Some jurisdictions specifically address elder abuse in UDAP law provisions. For example, Florida prioritizes orders of restitution or reimbursement over civil penalties (which may be $5,000 more than a regular civil penalty) for UDAP violations against senior citizens, defined as those over the age of sixty, and Georgia provides for an additional civil penalty of up to $10,000 for certain UDAP violations against elder people, also defined as those over the age of sixty. See Florida Statutes § 501.2077; Georgia Code § 10-1-851. A recent lawsuit by the Pennsylvania Attorney General in response to a data breach includes an alleged violation of the Pennsylvania Unfair Trade Practices and Consumer Protection Law (73 P.S. §§ 201-1 – 201-9.2) for concealment and refusal to provide notification to individuals affected by the breach, which may lead to an additional civil penalty of up to $3,000 for victims over the age of sixty. See 73 Pa. Stat. § 201-8. In California, knowingly causing a vulnerable senior citizen actual substantial physical, emotional, or economic damage as a result of a loss of income or substantial loss of certain property or assets may lead to treble damages. See Cal. Civ. Code § 3345.

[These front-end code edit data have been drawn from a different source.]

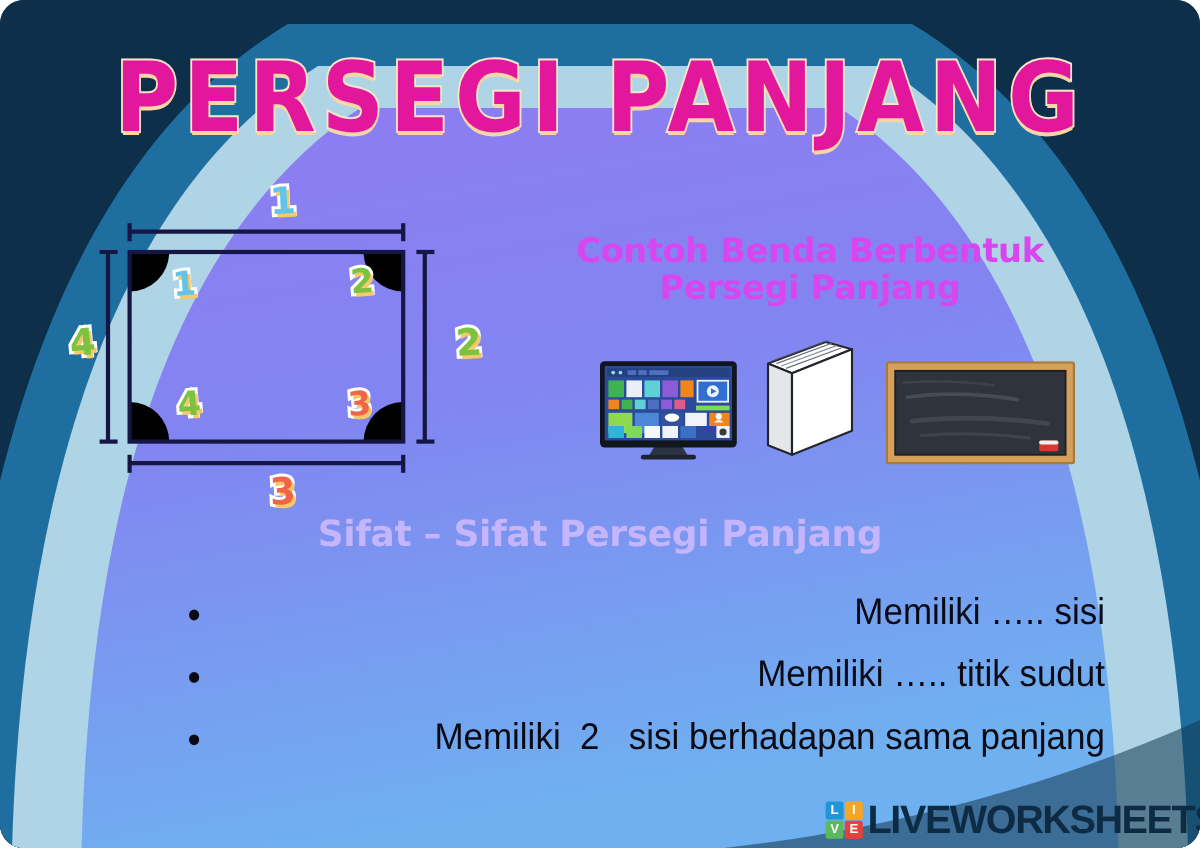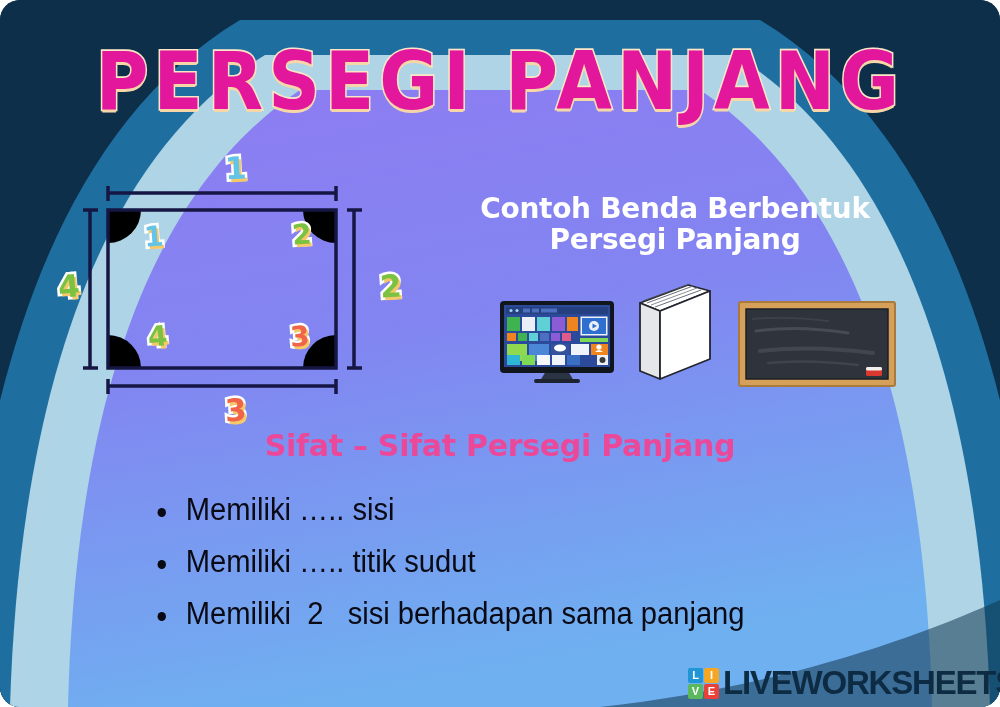"Contoh Benda Berbentuk" #contoh-heading { color: #ffffff -> #d946ef }
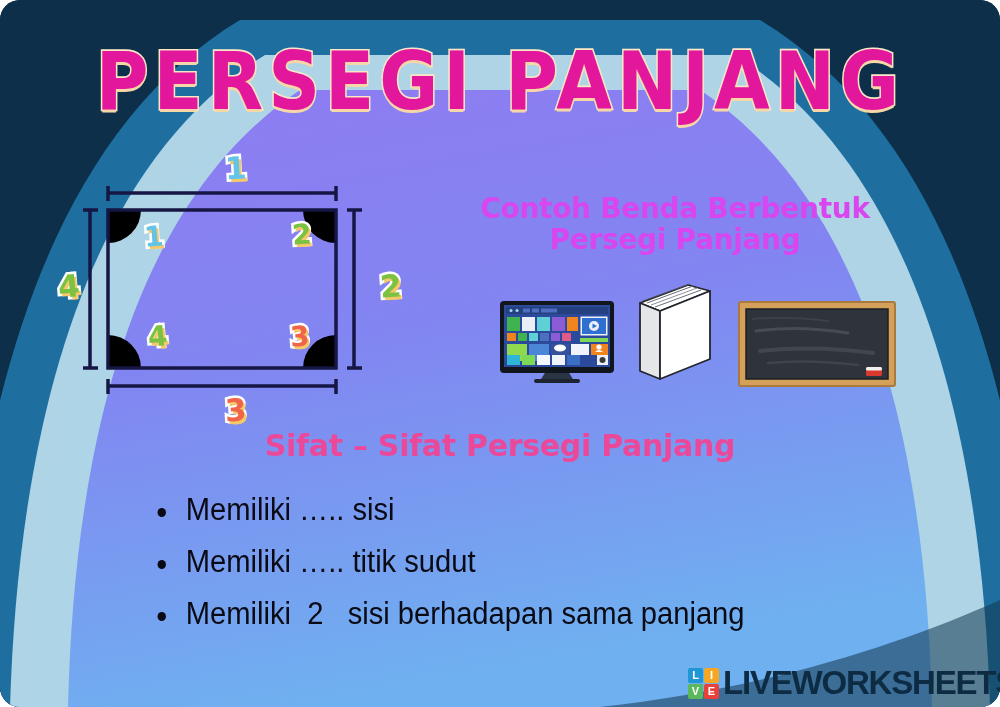"Sifat – Sifat Persegi Panjang" #sifat-heading { color: #ec4899 -> #c4b5fd }
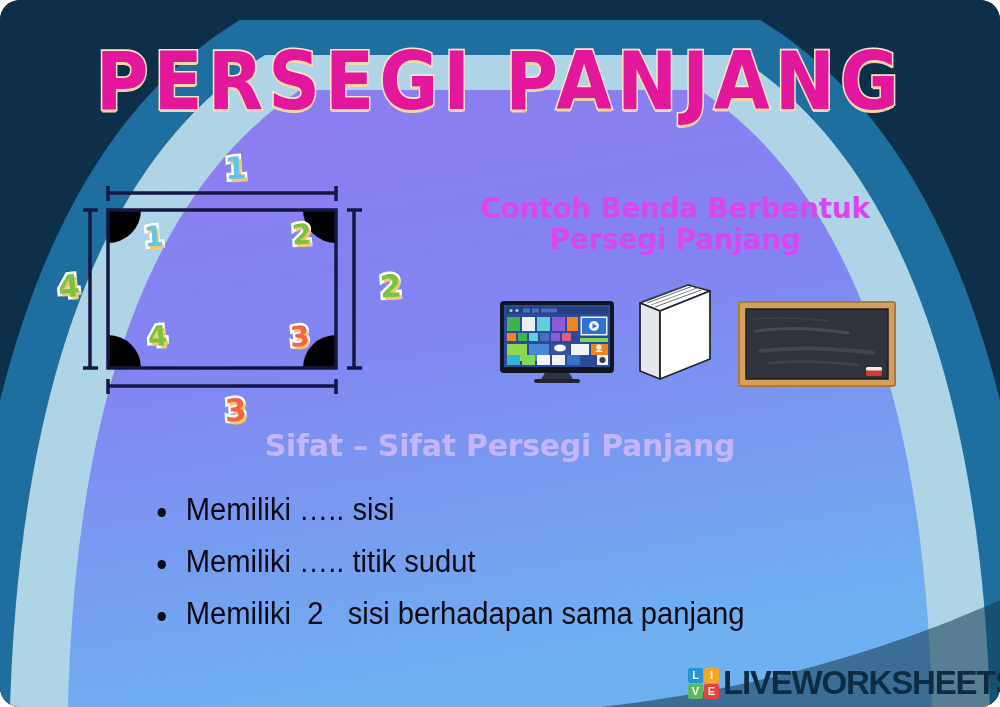"Memiliki ….. sisi" #props { text-align: none -> right }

As the states in tandem with federal prosecutors zero in on how the nation’s elders can fall victim to exploitation and unfair financial schemes, it is important that those industries that count the elderly among their customers take a step back to consider how their practices affect that demographic and how they might work with these regulators toward a solution. While AG Schmidt’s presidential initiative has drawn to a close, the increased resources in each state AG office that have been increased and fine-tuned as part of this effort will not become irrelevant. With the nation’s population of Baby Boomers making this demographic more high-profile than ever before, we can expect the states to continue to scrutinize businesses who serve this population, notably including the health services industry.